- First light novel volume cover

継母の心得 (Mamahaha no Kokoroe)
- Genre: Fantasy, isekai, romance
- Written by: Toru
- Published by: AlphaPolis
- Original run: August 1, 2022 – present
- Written by: Toru
- Illustrated by: Nozu
- Published by: AlphaPolis
- Imprint: Regina Books
- Original run: March 5, 2023 – present
- Volumes: 8
- Written by: Toru; Mamenosuke Fujimaru;
- Illustrated by: Sora Honooki
- Published by: AlphaPolis
- English publisher: NA: Alpha Manga;
- Imprint: Regina Comics
- Magazine: Regina
- Original run: April 16, 2024 – present
- Volumes: 3

= The Art of Being a Stepmother =

Japanese light novel series

The Art of Being a Stepmother (継母の心得, Mamahaha no Kokoroe) is a Japanese light novel series written by Toru and illustrated by Nozu. It began serialization as a web novel published on AlphaPolis' website in August 2022. It later began publication under AlphaPolis' Regina Books imprint in March 2023. A manga adaptation illustrated by Sora Honooki and with storyboards by Mamenosuke Fujimaru began serialization on AlphaPolis' website in April 2024.

==Synopsis==
After passing away from an illness, Misaki Yamazaki is reincarnated as Isabelle Dora Simmons, a character in manga that she used to read in her former life. Misaki who died aged 38, regretted not having children, and hoped that in the next life she would become a mother. As Isabelle, she regains her memories as Misaki just a day before the wedding, and remembers that she was an abusive stepmother to the main protagonist, Noah Kimberly Devine, and that she can't undo her wedding as it is too late. After meeting Noah, she ultimately decides to be a devoted parent, raising her child using her experiences from her previous life.

==Media==
===Light novel===
Written by Toru, The Art of Being a Stepmother began serialization as a web novel published on AlphaPolis' website on August 1, 2022. It later began publication under AlphaPolis' Regina Books light novel imprint on March 5, 2023. Eight volumes have been released as of March 15, 2026.

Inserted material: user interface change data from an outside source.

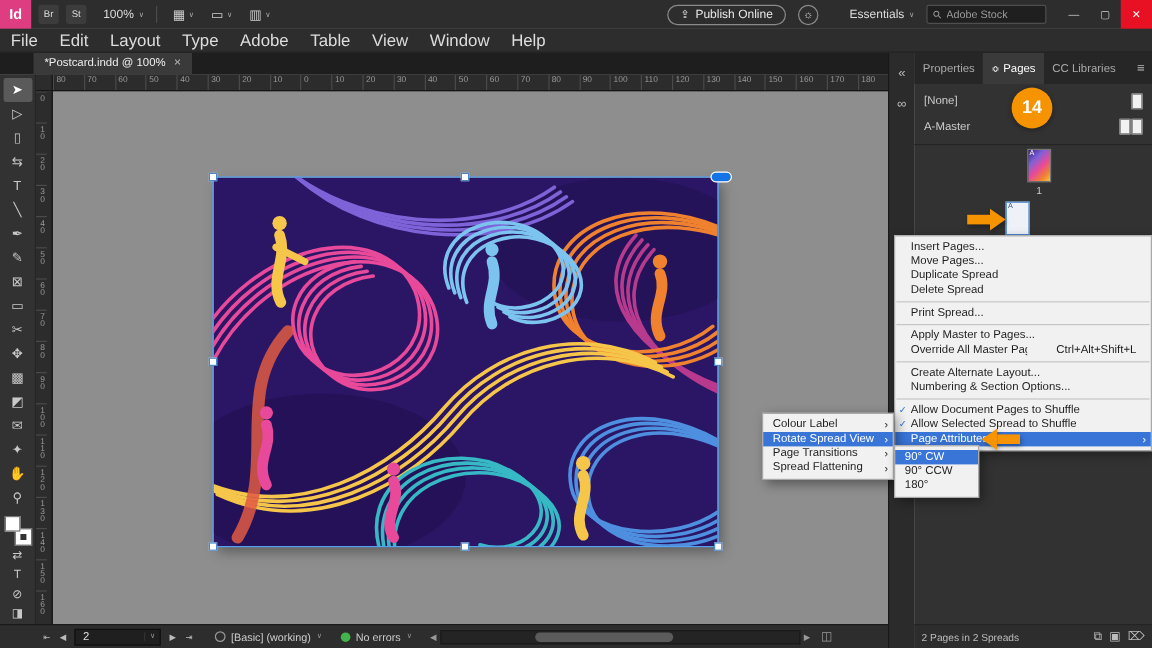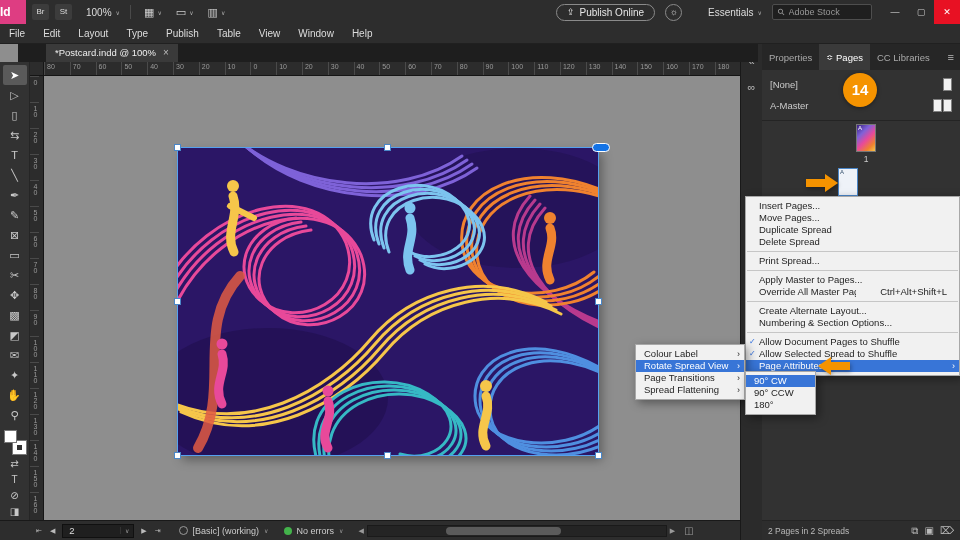--- a/index.html
+++ b/index.html
@@ -2,42 +2,42 @@
 <html style="--c-logo_pink: #de3d82; --c-close_red: #e81123; --c-menu_highlight: #3875d7; --c-annotation_orange: #f59300; --c-error_green: #43b34b; --c-selection_blue: #55a1f0; --c-badge_blue: #1473e6; --art-bg: #2b1666; --art-shade: #1f0f4d; --art-pink: #e8499a; --art-magenta: #b83a8e; --art-orange: #f0822f; --art-yellow: #f6c64a; --art-blue: #4f8fe0; --art-lightblue: #7cc4ef; --art-teal: #36b9c5; --art-purple: #7e62d8; --art-red: #e05a43;"><head>
 <meta charset="utf-8">
 <style>
 *{margin:0;padding:0;box-sizing:border-box}
 body{background:#555}
 .screen{position:relative;width:960px;height:540px;overflow:hidden;background:#8e8e8e;
   font-family:"Liberation Sans","DejaVu Sans",sans-serif}
 
 
 .app-bar{position:absolute;left:0;top:0;width:960px;height:24px;background:#2d2d2d;display:flex;align-items:center;z-index:8}
-.id-logo{width:26px;height:24px;background:var(--c-logo_pink);color:#fff;font-weight:bold;font-size:12px;text-align:left;line-height:24px}
+.id-logo{width:26px;height:24px;background:var(--c-logo_pink);color:#fff;font-weight:bold;font-size:12px;text-align:center;line-height:24px}
 .badge{width:17px;height:16px;background:#3c3c3c;color:#ddd;font-size:8px;line-height:16px;text-align:center;margin-left:6px;border-radius:2px}
 .zoom-ctl{display:flex;align-items:center;margin-left:10px;color:#ddd;font-size:10px;gap:4px;padding:0 4px}
 .chev{font-size:6px;color:#aaa}
 .vdiv{width:1px;height:14px;background:#4a4a4a;margin:0 6px}
 .tool-group{display:flex;align-items:center;gap:3px;color:#ccc;font-size:10px;padding:0 7px}
 .tg-glyph{font-size:11px}
 .publish-btn{margin-left:auto;display:flex;align-items:center;gap:5px;border:1px solid #8a8a8a;border-radius:10px;height:17px;padding:0 10px;color:#e8e8e8;font-size:10px;white-space:nowrap}
 .pub-icon{font-size:9px}
 .bulb{width:17px;height:17px;border:1px solid #8a8a8a;border-radius:50%;color:#ddd;font-size:9px;line-height:15px;text-align:center;margin-left:10px;flex:0 0 17px}
 .workspace{display:flex;align-items:center;gap:4px;color:#ddd;font-size:10px;margin-left:26px;white-space:nowrap}
 .search-box{display:flex;align-items:center;gap:4px;width:100px;height:16px;background:#1f1f1f;border:1px solid #4e4e4e;border-radius:2px;margin-left:10px;padding:0 5px;color:#999;flex:0 0 100px}
 .search-icon{font-size:9px;transform:rotate(-45deg)}
 .search-ph{font-size:9px;white-space:nowrap;overflow:hidden}
 .win-controls{display:flex;margin-left:10px}
 .win-btn{width:26px;height:24px;color:#ccc;font-size:9px;line-height:24px;text-align:center}
 .win-btn.danger{background:var(--c-close_red);color:#fff}
 
 
 .menu-bar{position:absolute;left:0;top:24px;width:960px;height:20px;background:#2d2d2d;border-bottom:1px solid #202020;display:flex;z-index:8}
-.menu-item{color:#ddd;font-size:10px;line-height:19px;padding:0 9px}
-.tab-bar{position:absolute;left:18px;top:44px;width:740px;height:18px;background:#1e1e1e;z-index:5}
+.menu-item{color:#ddd;font-size:14px;line-height:19px;padding:0 9px}
+.tab-bar{position:absolute;left:0;top:44px;width:740px;height:18px;background:#1e1e1e;z-index:5}
 .doc-tab{position:absolute;left:28px;top:0;height:18px;background:#3a3a3a;color:#eee;font-size:9.5px;line-height:18px;padding:0 9px;display:flex;gap:7px;align-items:center}
 .tab-close{color:#bbb;font-size:10px}
 
 
 .toolbox{position:absolute;left:0;top:62px;width:30px;height:458px;background:#323232;border-right:1px solid #252525;display:flex;flex-direction:column;align-items:center;padding-top:3px;z-index:4}
 .tool{width:24px;height:20px;line-height:20px;text-align:center;color:#c8c8c8;font-size:11px;border-radius:2px}
 .tool.active{background:#5a5a5a;color:#fff}
 .tool.small{height:16px;line-height:16px;font-size:10px}
 .swatches{position:relative;width:22px;height:26px;margin:5px 0 2px}
 .fill-sw{position:absolute;left:0;top:0;width:13px;height:13px;background:#fff;border:1px solid #777}
@@ -175,21 +175,21 @@
         <div class="win-btn">▢</div>
         <div class="win-btn danger">✕</div>
     </div>
   </div>
 
   <div class="menu-bar">
     <div class="menu-item">File</div>
       <div class="menu-item">Edit</div>
       <div class="menu-item">Layout</div>
       <div class="menu-item">Type</div>
-      <div class="menu-item">Publish</div>
+      <div class="menu-item">Adobe</div>
       <div class="menu-item">Table</div>
       <div class="menu-item">View</div>
       <div class="menu-item">Window</div>
       <div class="menu-item">Help</div>
   </div>
 
   <div class="tab-bar">
     <div class="doc-tab">
       <span>*Postcard.indd @ 100%</span>
       <span class="tab-close">×</span>

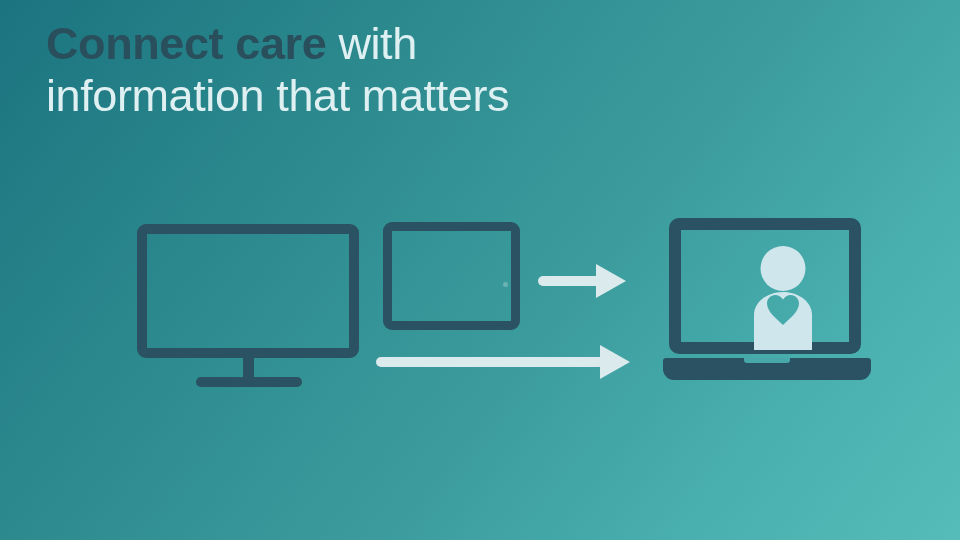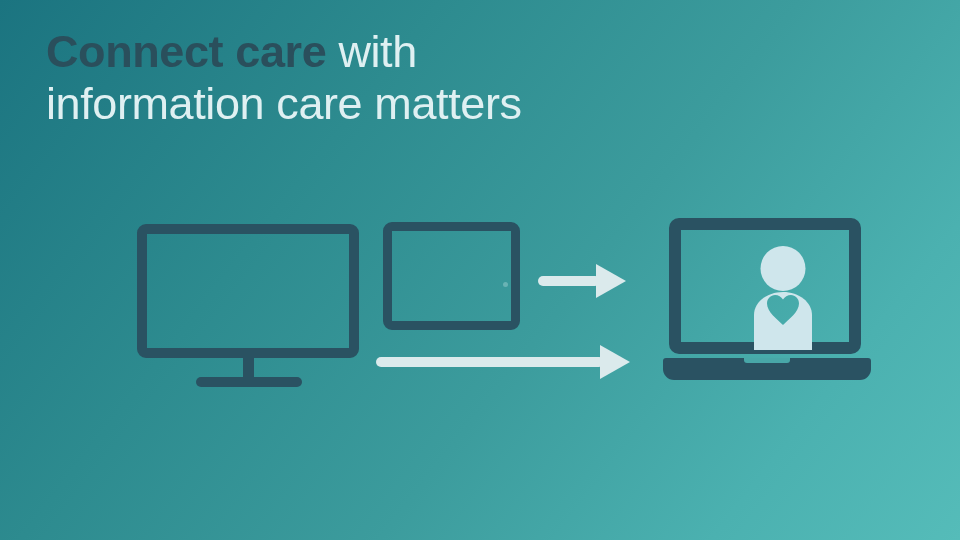--- a/index.html
+++ b/index.html
@@ -15,21 +15,21 @@
     position: relative;
     width: 960px;
     height: 540px;
     overflow: hidden;
     background: linear-gradient(128deg, #1b7480 0%, #2d8b8f 32%, #3c9c9d 58%, #4bb1b0 82%, #55bcb9 100%);
   }
   
   .headline {
     position: absolute;
     left: 46px;
-    top: 26px;
+    top: 18px;
     width: 800px;
     line-height: 1.16;
     letter-spacing: -0.4px;
     -webkit-font-smoothing: antialiased;
   }
   .headline .line {
     display: block;
     white-space: nowrap;
   }
   .hl-strong {
@@ -172,21 +172,21 @@
 </head>
 <body>
 
 <div class="slide">
 
   <div class="headline">
     <span class="line line1">
       <span class="hl-strong">Connect care</span><span class="hl-light"> with</span>
     </span>
     <span class="line line2">
-      <span class="hl-light">information care matters</span>
+      <span class="hl-light">information that matters</span>
     </span>
   </div>
 
   <div class="stage">
 
     <div class="device monitor">
       <div class="monitor-screen"></div>
       <div class="monitor-neck"></div>
       <div class="monitor-base"></div>
     </div>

| No. | Release date | ISBN |
|---|---|---|
| 1 | March 5, 2023 | 978-4-434-31671-5 |
| 2 | August 5, 2023 | 978-4-434-32336-2 |
| 3 | December 31, 2023 | 978-4-434-33144-2 |
| 4 | June 5, 2024 | 978-4-434-33942-4 |
| 5 | December 5, 2024 | 978-4-434-34884-6 |
| 6 | April 5, 2025 | 978-4-434-35510-3 |
| 7 | October 10, 2025 | 978-4-434-36450-1 |
| 8 | March 15, 2026 | 978-4-434-37352-7 |

===Manga===
A manga adaptation illustrated by Sora Honooki with storyboards by Mamenosuke Fujimaru began serialization on AlphaPolis' website on April 16, 2024. The manga's chapters have been compiled into three tankōbon volumes as of March 2026. The manga is published in English on AlphaPolis' Alpha Manga website.

| No. | Release date | ISBN |
|---|---|---|
| 1 | December 5, 2024 | 978-4-434-34321-6 |
| 2 | September 2, 2025 | 978-4-434-34894-5 |
| 3 | March 15, 2026 | 978-4-434-35680-3 |

==Reception==
The manga adaptation won the grand prize at the 2025 Renta Manga Awards. The manga adaptation was also ranked sixth in the Nationwide Bookstore Employees' Recommended Comics list of 2026. The manga adaptation also won the grand prize at the 2026 Digital Comic Awards.